▶ **Task statement**: What lines in the data below mention the string "nvim"? Copy them out.

▶ **Data for this exercise**:

##############################

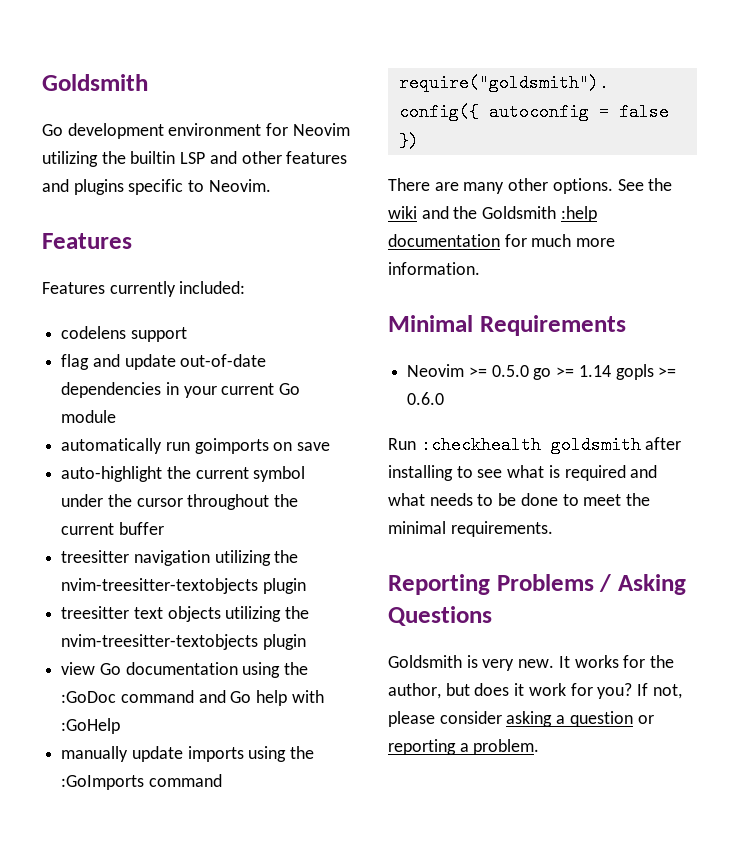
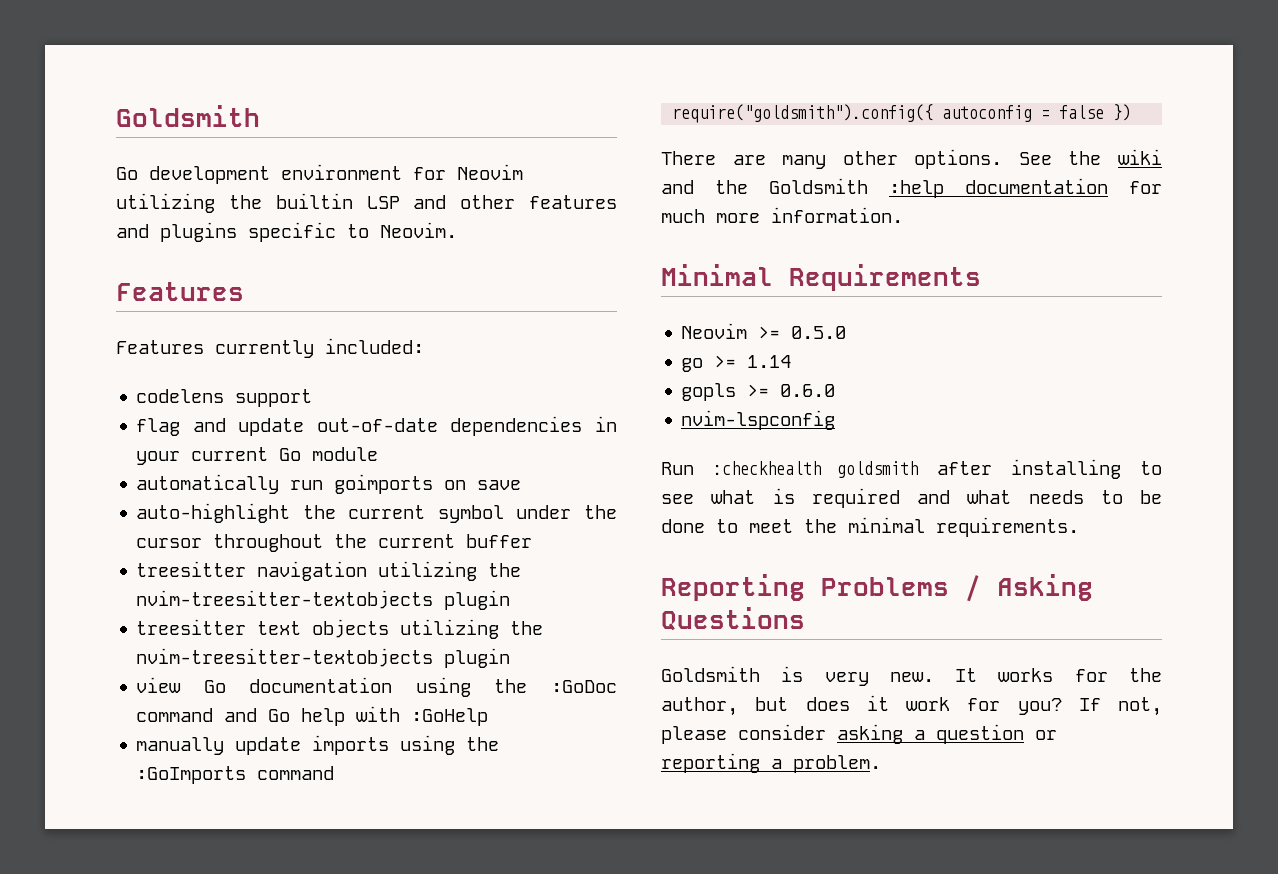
(529, 371) none -> (847, 332) //
(611, 371) none -> (792, 361) //
(445, 398) none -> [681,410,836,430] // nvim-lspconfig

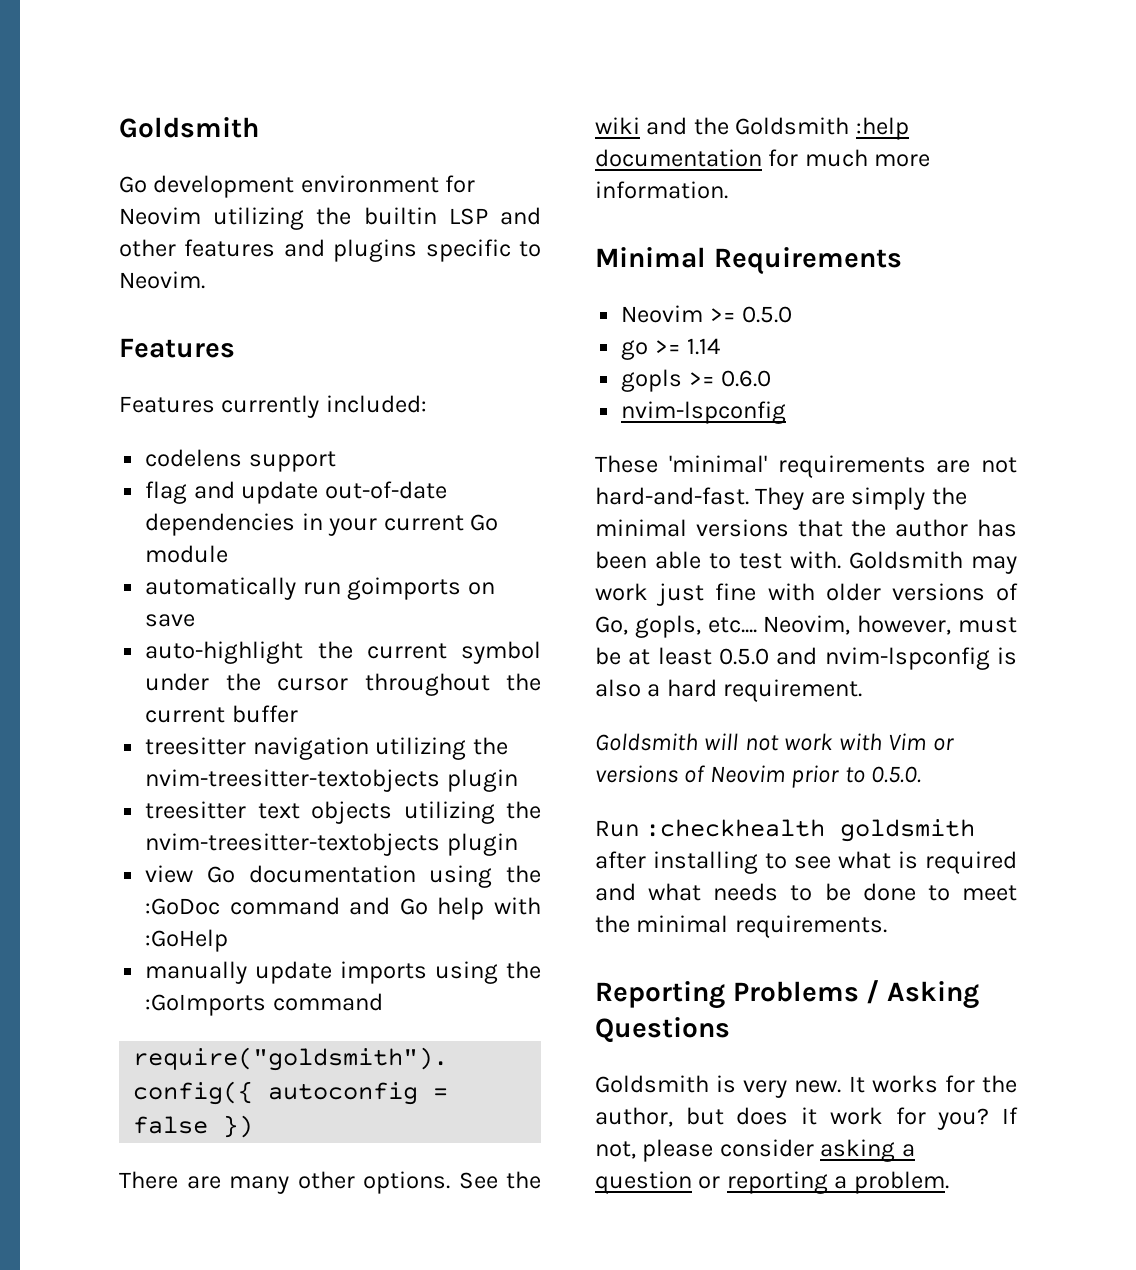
(836, 420) none -> [595,455,1017,478] [595,487,967,510] [595,519,1017,537] [595,551,1017,574] [595,583,1018,606] [595,615,1017,638] [595,647,1017,670] [595,679,863,702] [595,733,954,751] [595,765,922,788] // These 'minimal' requirements are not hard-and-fast. They are simply the minimal versions that the author has been able to test with. Goldsmith may work just fine with older versions of Go, gopls, etc.... Neovim, however, must be at least 0.5.0 and nvim-lspconfig is also a hard requirement. // Goldsmith will not work with Vim or versions of Neovim prior to 0.5.0.

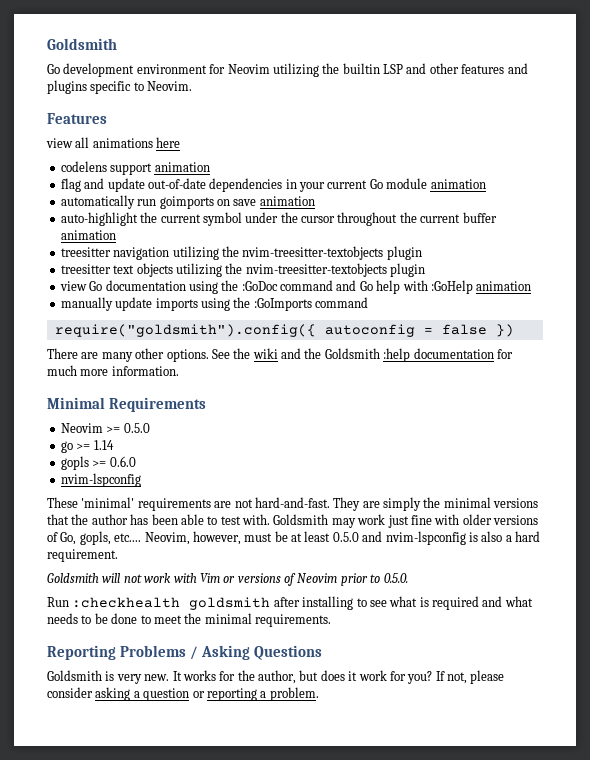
[119,395,427,418] Features currently included: -> [46,137,181,148] view all animations here
(336, 461) none -> [154,162,210,172] animation
(229, 554) none -> [430,179,486,189] animation
(196, 620) none -> [259,196,315,206] animation
(298, 714) none -> [60,230,116,240] animation
(229, 940) none -> [476,281,532,291] animation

##############################

▶ **Response**:
(445, 398) none -> [681,410,836,430] // nvim-lspconfig
(836, 420) none -> [595,455,1017,478] [595,487,967,510] [595,519,1017,537] [595,551,1017,574] [595,583,1018,606] [595,615,1017,638] [595,647,1017,670] [595,679,863,702] [595,733,954,751] [595,765,922,788] // These 'minimal' requirements are not hard-and-fast. They are simply the minimal versions that the author has been able to test with. Goldsmith may work just fine with older versions of Go, gopls, etc.... Neovim, however, must be at least 0.5.0 and nvim-lspconfig is also a hard requirement. // Goldsmith will not work with Vim or versions of Neovim prior to 0.5.0.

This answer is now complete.